The Arctic sea is just one hour from Kilpisjärvi. That’s no distance at all – in Lapland.
Saana fell view towards Norway
Finnish, Swedish and Norwegian Lapland
So the Finnish arm has Norway on one side and the Swedish Lapland on the other, both very close so you can hike in three countries within one day – which we did. I will show you the hike.
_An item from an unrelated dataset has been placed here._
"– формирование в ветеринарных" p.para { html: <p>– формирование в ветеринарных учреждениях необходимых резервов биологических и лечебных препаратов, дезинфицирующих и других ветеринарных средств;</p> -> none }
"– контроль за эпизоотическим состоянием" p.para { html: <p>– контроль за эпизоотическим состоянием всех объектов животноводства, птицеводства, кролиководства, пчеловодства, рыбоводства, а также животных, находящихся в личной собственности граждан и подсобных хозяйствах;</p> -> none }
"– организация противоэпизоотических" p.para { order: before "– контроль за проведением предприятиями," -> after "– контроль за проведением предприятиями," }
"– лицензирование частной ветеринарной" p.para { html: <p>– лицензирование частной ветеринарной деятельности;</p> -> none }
Kilpisjärvi is a part of Enontekiö community and famous for its fells that are the highest in Finland. In all there are 40 fells, the highest of which is Halti, 1324 m.
Saana fell at dusk
On the photos you can see Saana fell that is steep on one side. Saana is 1029 m high.
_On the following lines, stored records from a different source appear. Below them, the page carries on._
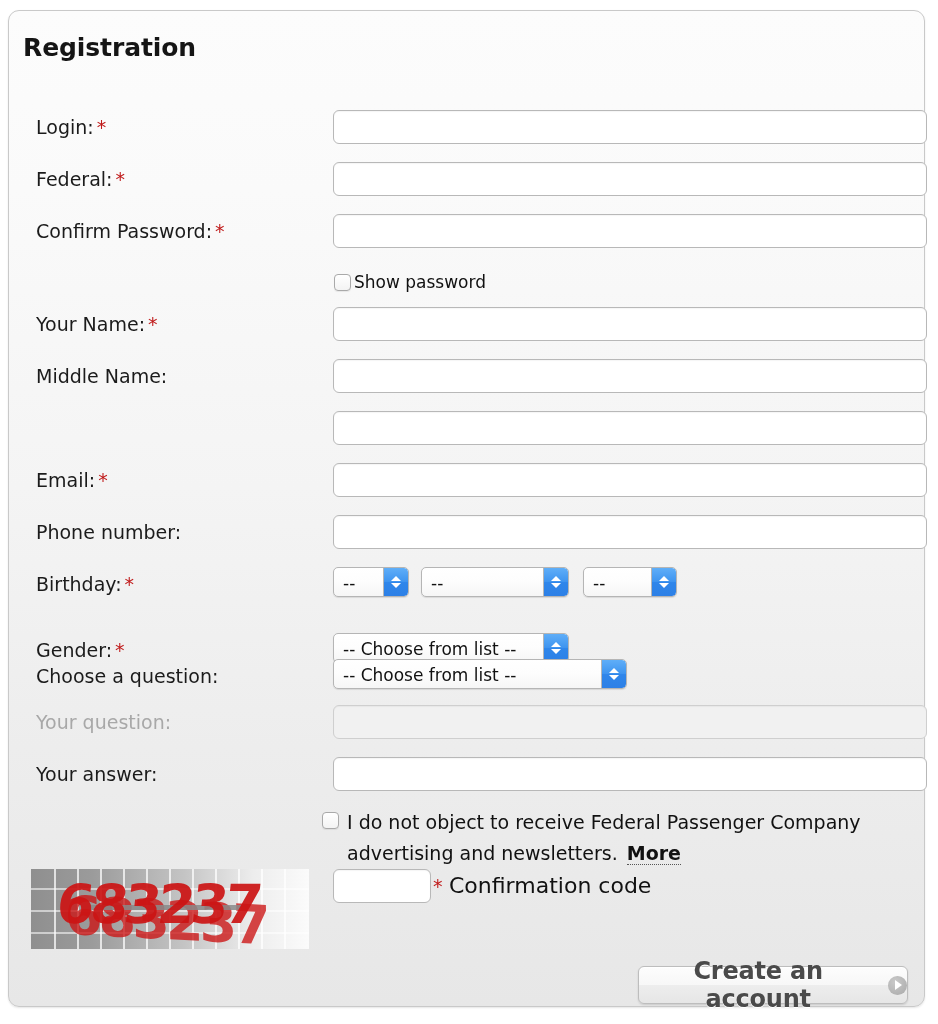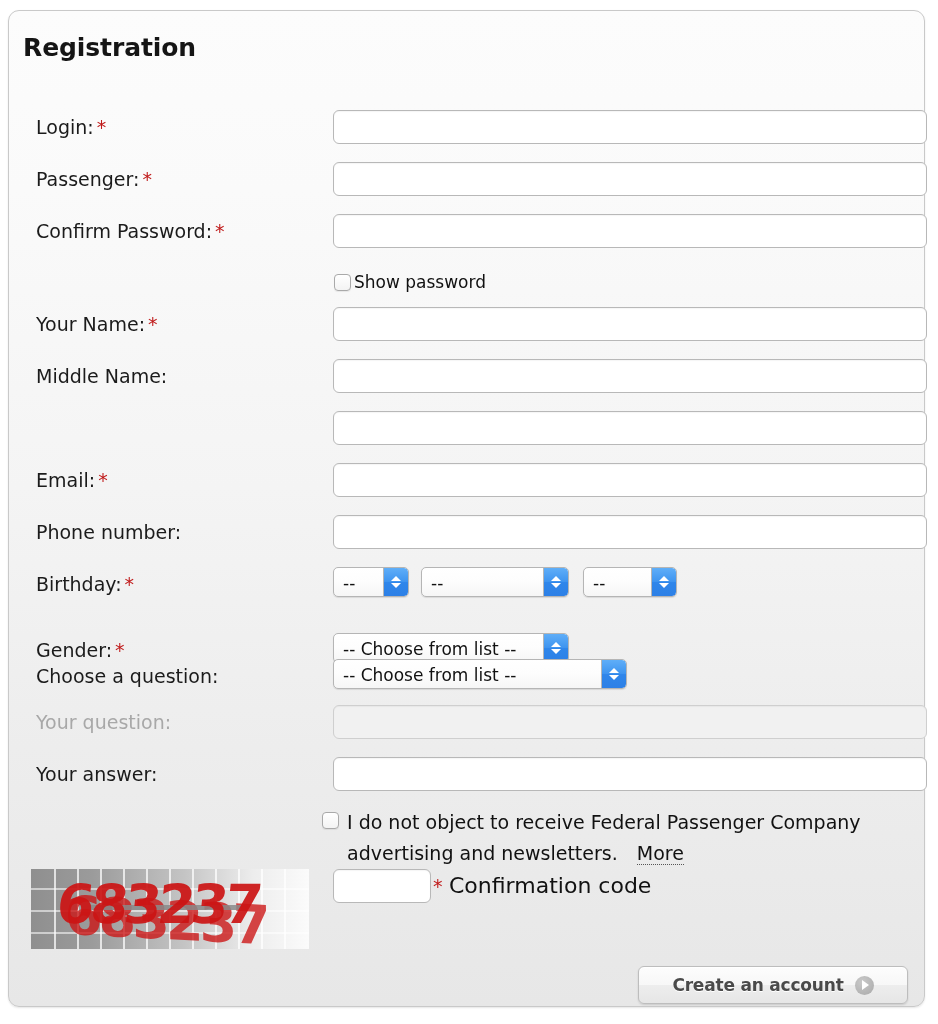"Passenger:" span { text: Passenger -> Federal }
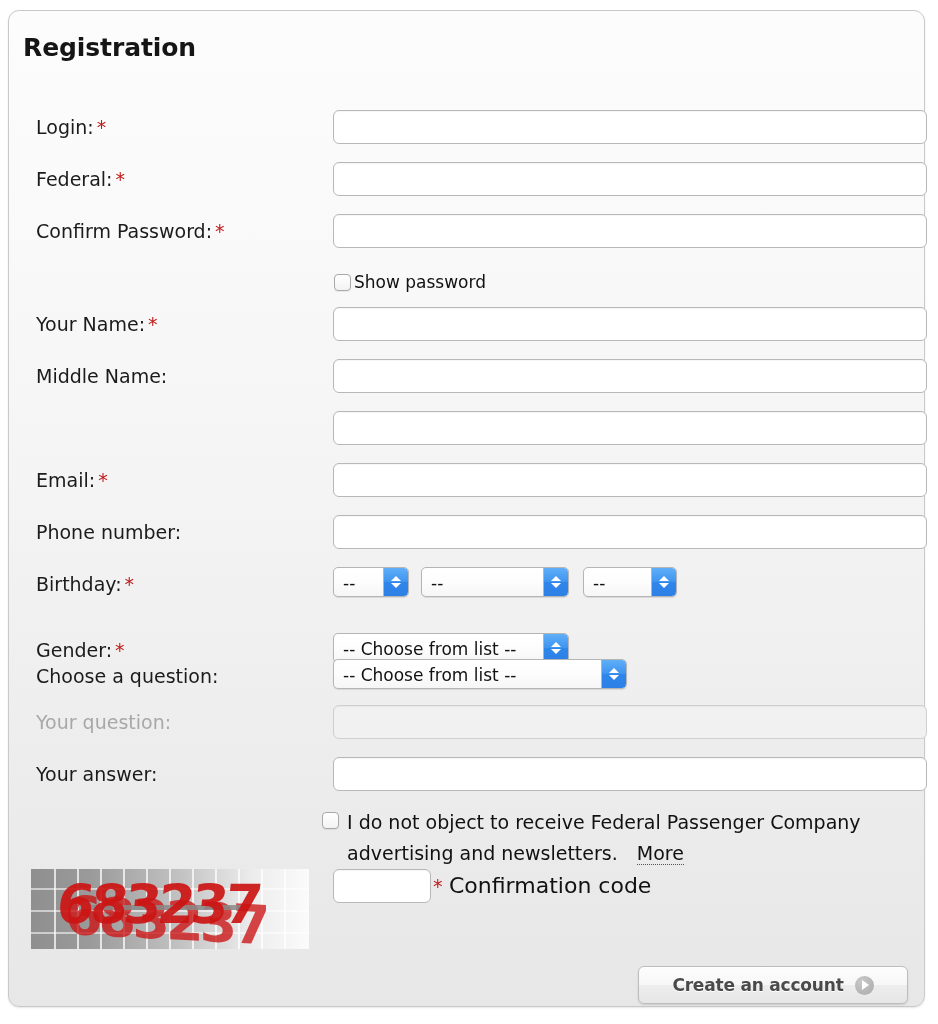"More" .more { font-weight: none -> bold; margin-left: 19px -> 9px }
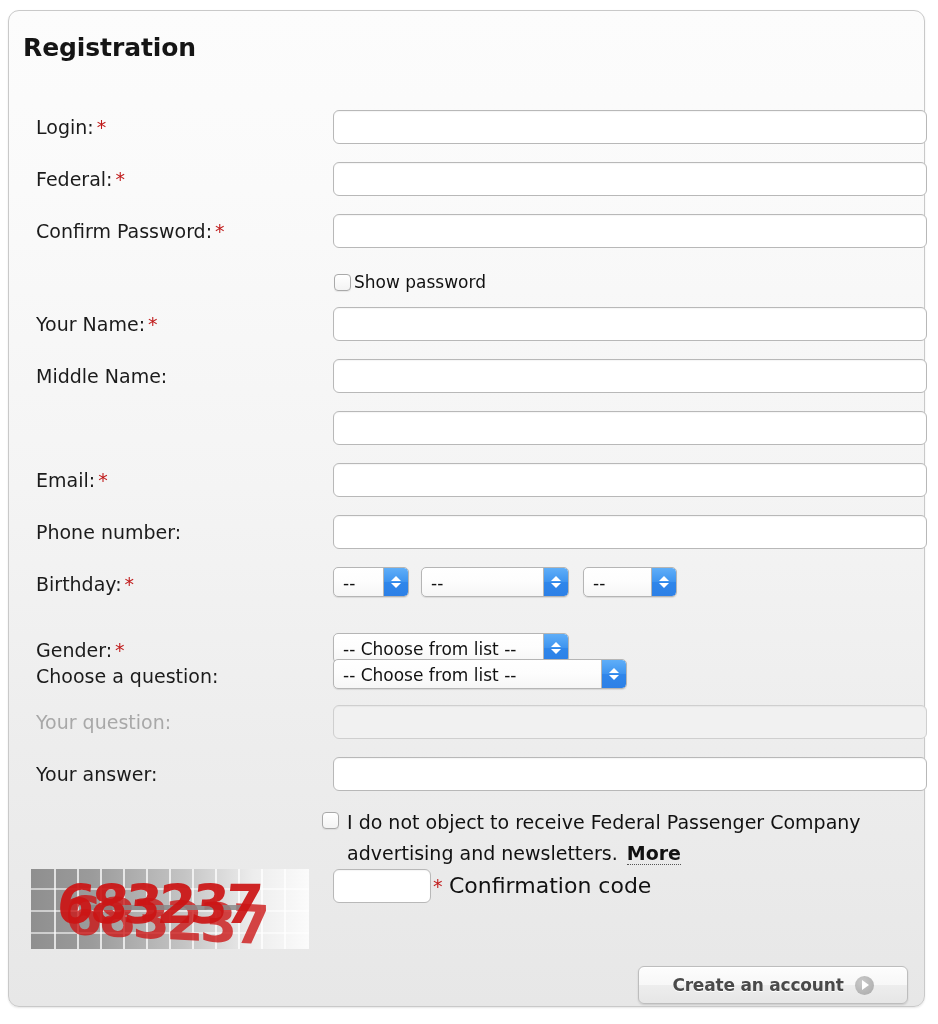"Create an account" .submit .btext { font-size: 17px -> 24px }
Fell Lapland is a good place for hiking. The landscape is wide and open. You have great views in all directions most of the time since only small trees grow in the north. The climate is too hard for normal trees.
Enontekiö has more than 800 lakes of which Lake Kilpisjärvi is the biggest.
Another Enontekiö lake
How to Travel to Kilpisjärvi
Kilpisjärvi bus stop. Photo: Lynda Gilby
You can take a flight or night train from Helsinki to Rovaniemi and a regular bus on to Kilpisjärvi. Buses leave just outside Rovaniemi train station.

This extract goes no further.